▶ **Dataset records**
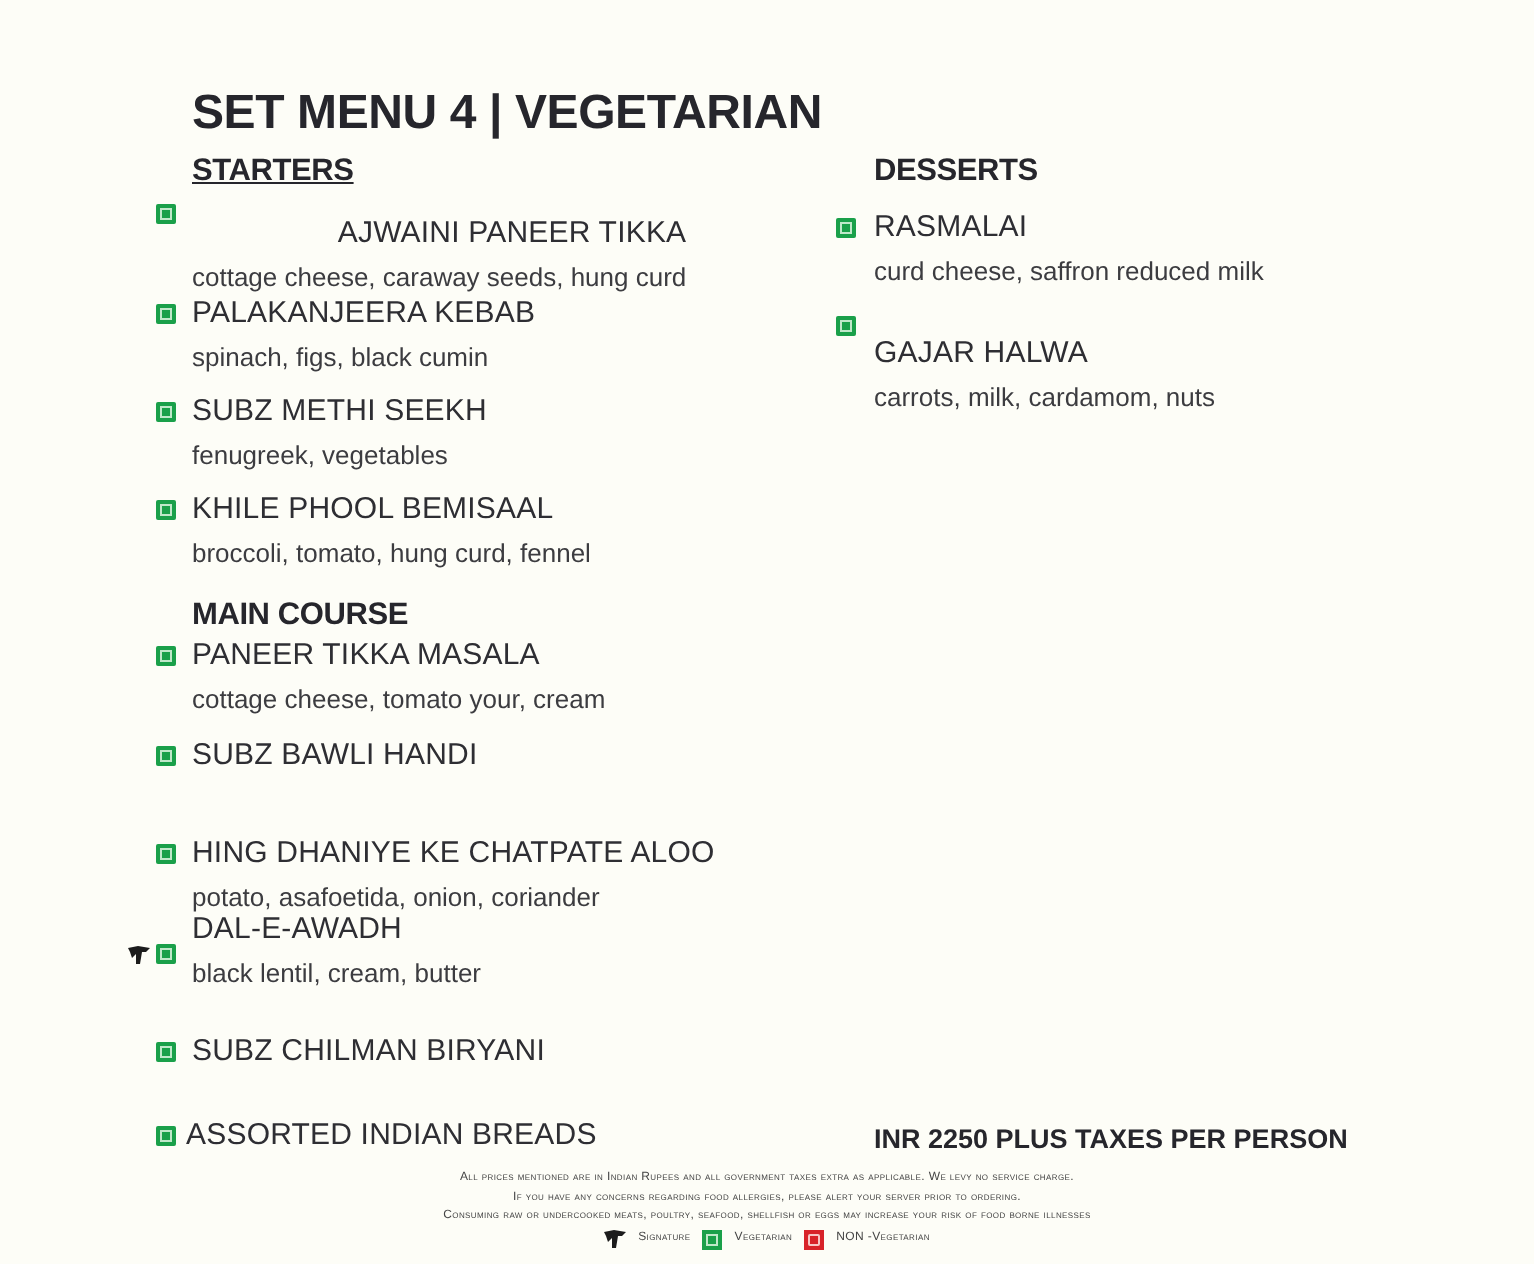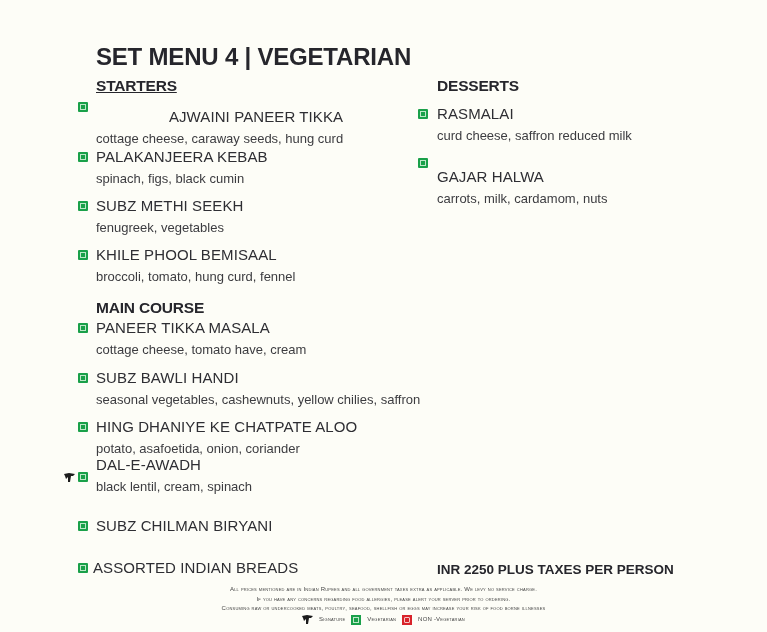--- a/index.html
+++ b/index.html
@@ -66,7 +66,7 @@
 <span class="veg" style="left:78px;top:323px;"></span>
 <div class="item" style="left:96px;top:319px;">
   <div class="name">PANEER TIKKA MASALA</div>
-  <div class="desc">cottage cheese, tomato have, cream</div>
+  <div class="desc">cottage cheese, tomato your, cream</div>
 </div>
 
 <span class="veg" style="left:78px;top:373px;"></span>

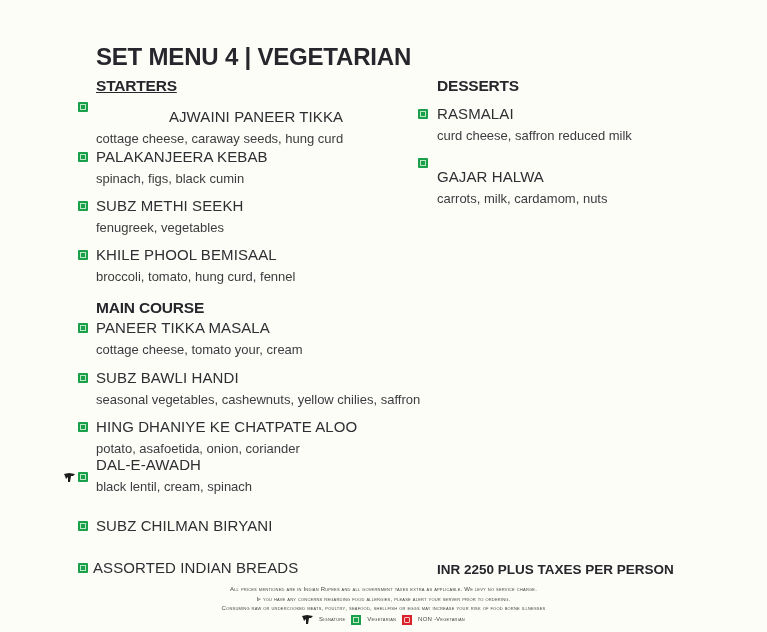--- a/index.html
+++ b/index.html
@@ -72,7 +72,6 @@
 <span class="veg" style="left:78px;top:373px;"></span>
 <div class="item" style="left:96px;top:369px;">
   <div class="name">SUBZ BAWLI HANDI</div>
-  <div class="desc">seasonal vegetables, cashewnuts, yellow chilies, saffron</div>
 </div>
 
 <span class="veg" style="left:78px;top:422px;"></span>

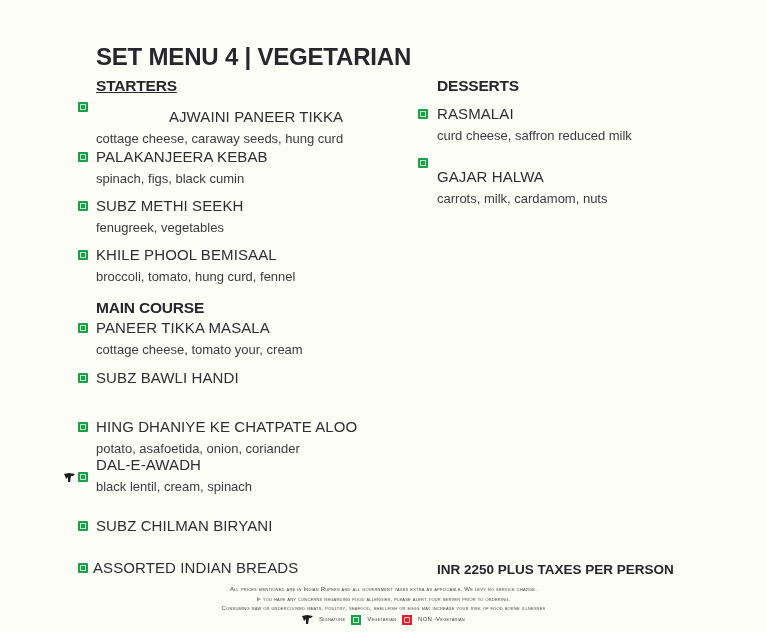--- a/index.html
+++ b/index.html
@@ -86,7 +86,7 @@
 <span class="veg" style="left:78px;top:472px;"></span>
 <div class="item" style="left:96px;top:456px;">
   <div class="name">DAL-E-AWADH</div>
-  <div class="desc">black lentil, cream, spinach</div>
+  <div class="desc">black lentil, cream, butter</div>
 </div>
 
 <span class="veg" style="left:78px;top:521px;"></span>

▶ **What you are asked to do**
Without including any picture, reproduce the material above word for word.

▶ **Solution for this task**
--- a/index.html
+++ b/index.html
@@ -66,7 +66,7 @@
 <span class="veg" style="left:78px;top:323px;"></span>
 <div class="item" style="left:96px;top:319px;">
   <div class="name">PANEER TIKKA MASALA</div>
-  <div class="desc">cottage cheese, tomato have, cream</div>
+  <div class="desc">cottage cheese, tomato your, cream</div>
 </div>
 
 <span class="veg" style="left:78px;top:373px;"></span>

--- a/index.html
+++ b/index.html
@@ -72,7 +72,6 @@
 <span class="veg" style="left:78px;top:373px;"></span>
 <div class="item" style="left:96px;top:369px;">
   <div class="name">SUBZ BAWLI HANDI</div>
-  <div class="desc">seasonal vegetables, cashewnuts, yellow chilies, saffron</div>
 </div>
 
 <span class="veg" style="left:78px;top:422px;"></span>

--- a/index.html
+++ b/index.html
@@ -86,7 +86,7 @@
 <span class="veg" style="left:78px;top:472px;"></span>
 <div class="item" style="left:96px;top:456px;">
   <div class="name">DAL-E-AWADH</div>
-  <div class="desc">black lentil, cream, spinach</div>
+  <div class="desc">black lentil, cream, butter</div>
 </div>
 
 <span class="veg" style="left:78px;top:521px;"></span>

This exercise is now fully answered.